Edito

Hommes de l’art, hommes de loi

Les gens du BTP connaissent bien les élus. Et vice versa . Pour mener à bien des projets (de la salle polyvalente à la LGV) ou pour faire évoluer des textes (du PLU aux lois), ces deux populations se parlent, se côtoient, se confrontent parfois. Mais elles ne se mélangent pas vraiment.

Il suffit de se pencher sur la composition de la nouvelle Assemblée nationale pour prendre la mesure du phénomène. A l’exception notable de ceux issus des collectivités territoriales, férus d’urbanisme, d’aménagement ou de marchés publics, les professionnels de la construction se font rares dans l’hémicycle. Un épluchage patient des CV des 577 députés de la nouvelle chambre mené par « Le Moniteur » se solde par une bien maigre moisson : une poignée d’acteurs de l’immobilier, quatre avocats spécialisés, trois urbanistes… Le grand renouvellement n’est pas passé par la construction.

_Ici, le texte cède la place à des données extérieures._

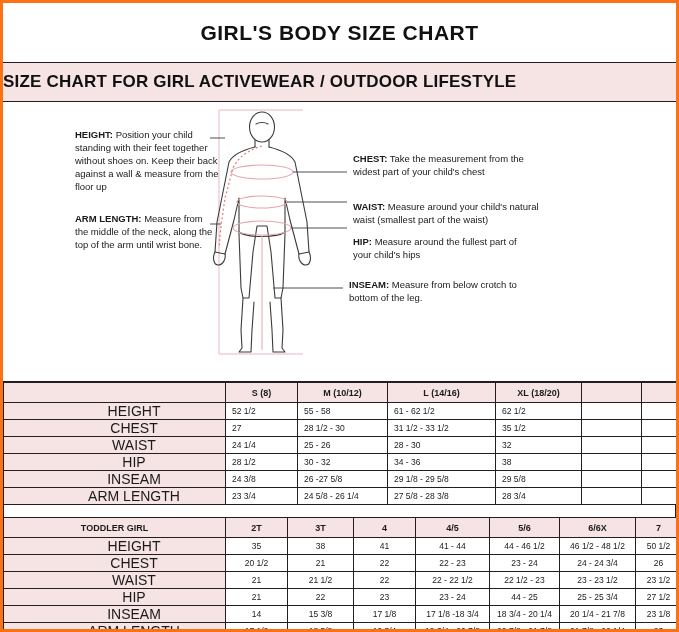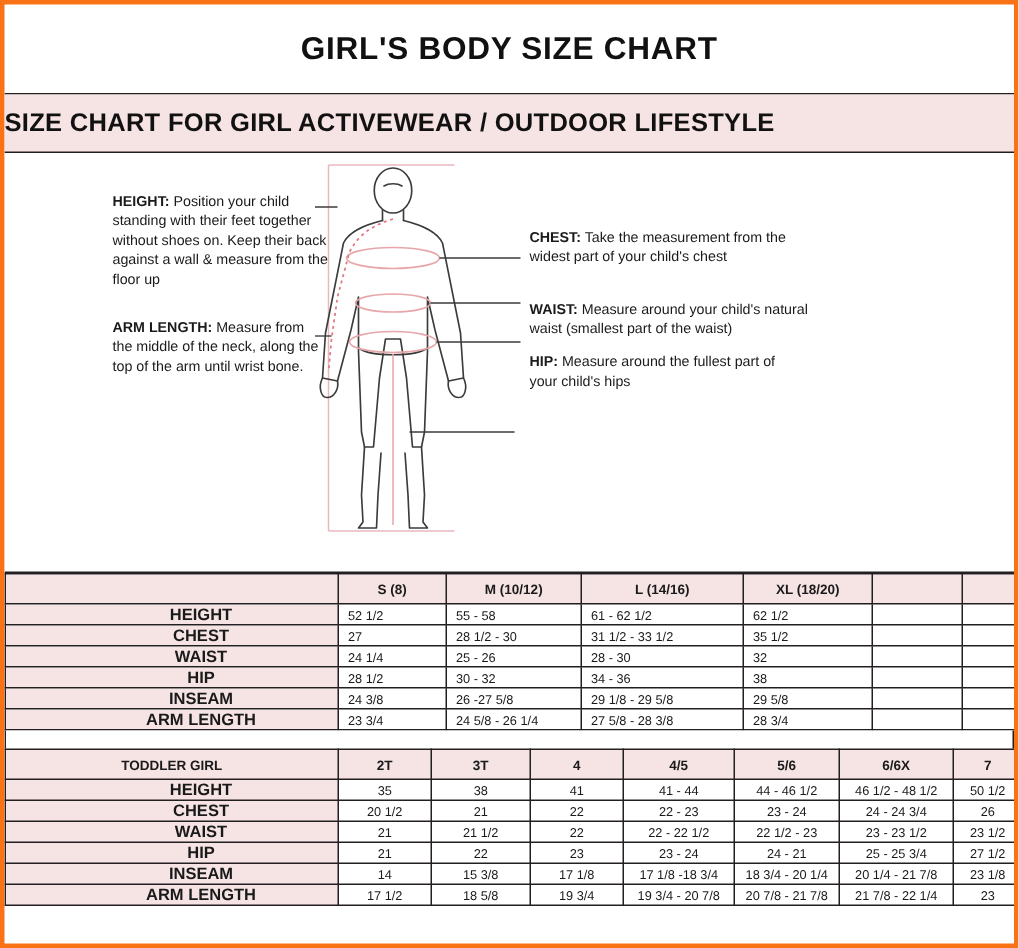"INSEAM: Measure from below crotch" div.callout { html: none -> <div> <b>INSEAM:</b><span> Measure from below crotch to bottom of the leg.</span> </div> }
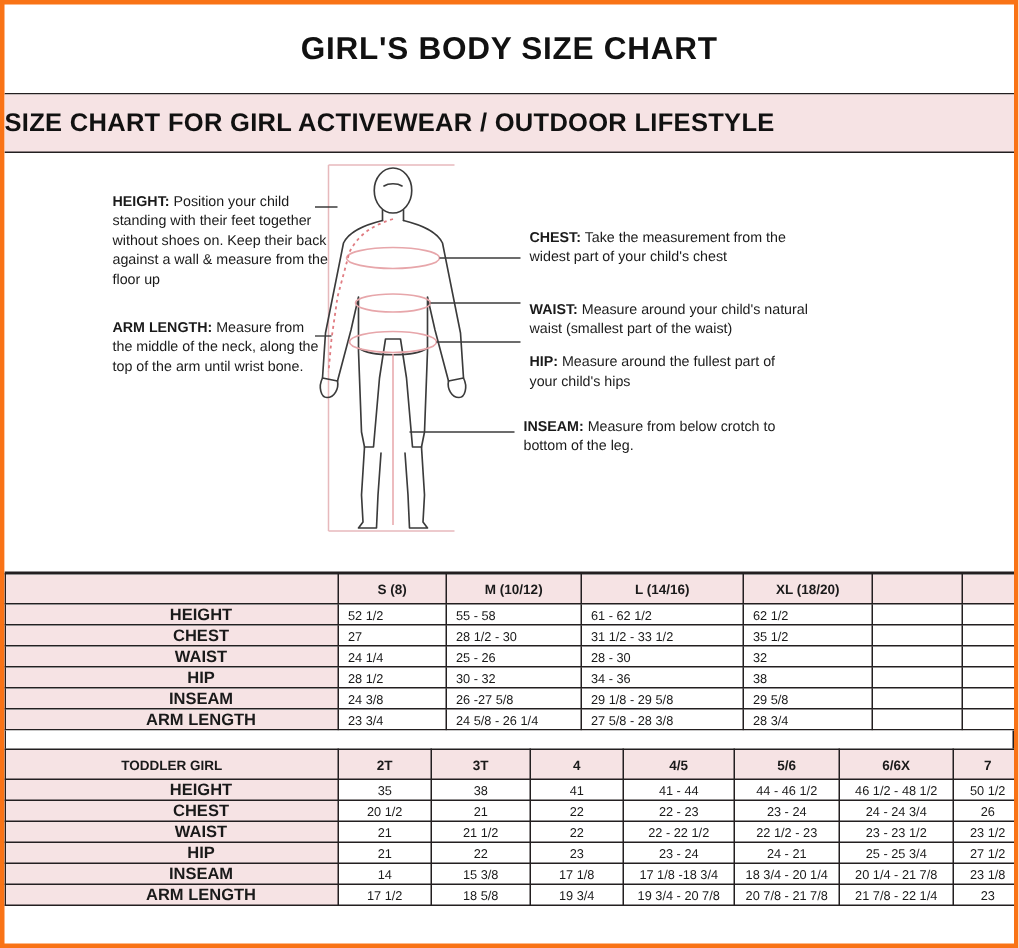"HEIGHT" .size-table .rowlabel { font-size: 11px -> 14px; font-weight: bold -> normal }
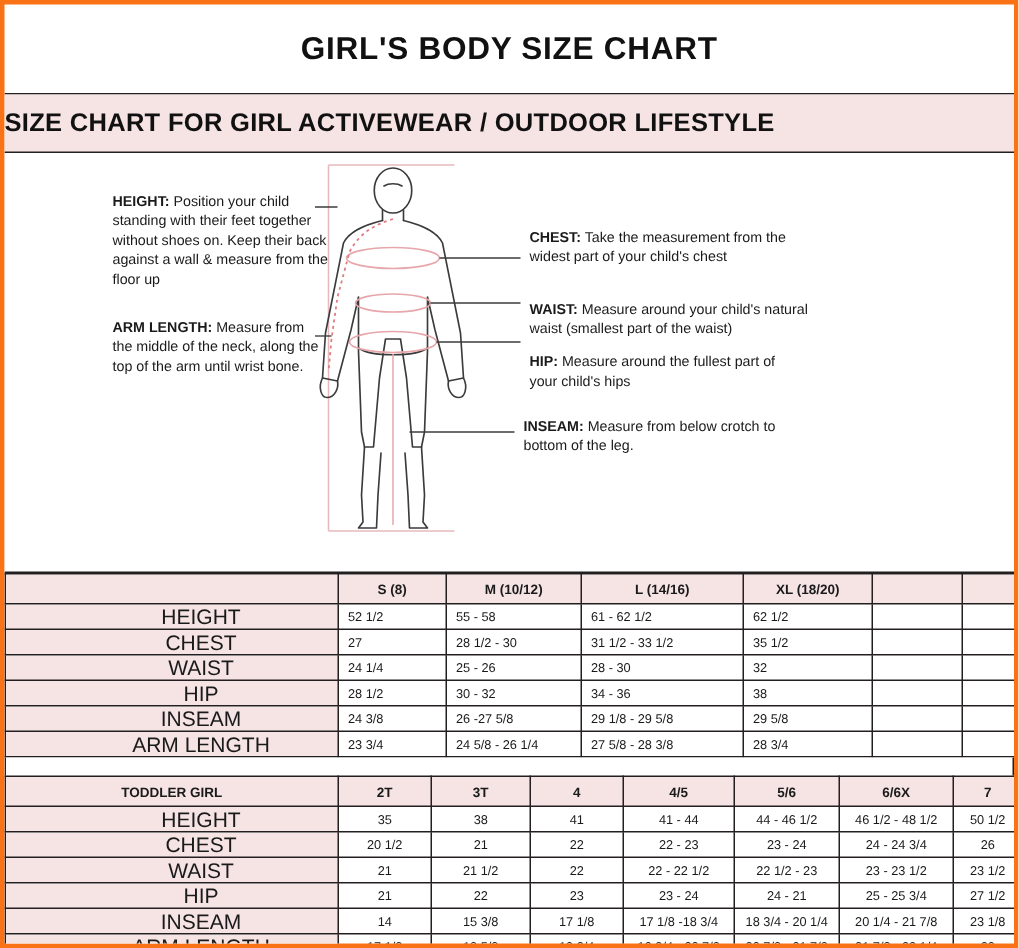"24 - 21" td { text: 24 - 21 -> 44 - 25 }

Pourtant, une connaissance concrète des enjeux du BTP serait rapidement utile aux nouveaux parlementaires. Dès cet été, lors des discussions sur le Code du travail et le compte pénibilité. A l’automne, à l’occasion de l’examen de la grande loi sur le logement. Puis quand il faudra amender la loi de finances et décider, par exemple, des dotations aux collectivités.

Le grand renouvellement de l’hémicycle n’est pas passé par la construction.

Fort heureusement, des exceptions existent. Sur les bancs du Palais Bourbon siège désormais Patrick Mignola, député de Savoie et P-DG d’un groupe familial spécialisé dans les revêtements de sol (lire p. 9) . Une double casquette que, en parcourant la France, on parvient à dénicher aux différents échelons. Dans les prochaines semaines, vous ferez ainsi la connaissance d’une charpentière conseillère départementale, d’un maire maçon, d’une plombière adjointe au maire…

Tous entendent mettre leur expertise spécifique au profit de l’intérêt général. Tous cherchent la meilleure manière de concilier leur mandat et leur métier. Tous gardent à l’esprit d’éviter le mélange des genres et les situations schizophrènes. Mais tous veulent œuvrer à mettre les questions de construction, d’habitat et d’urbanisme au cœur de la cité.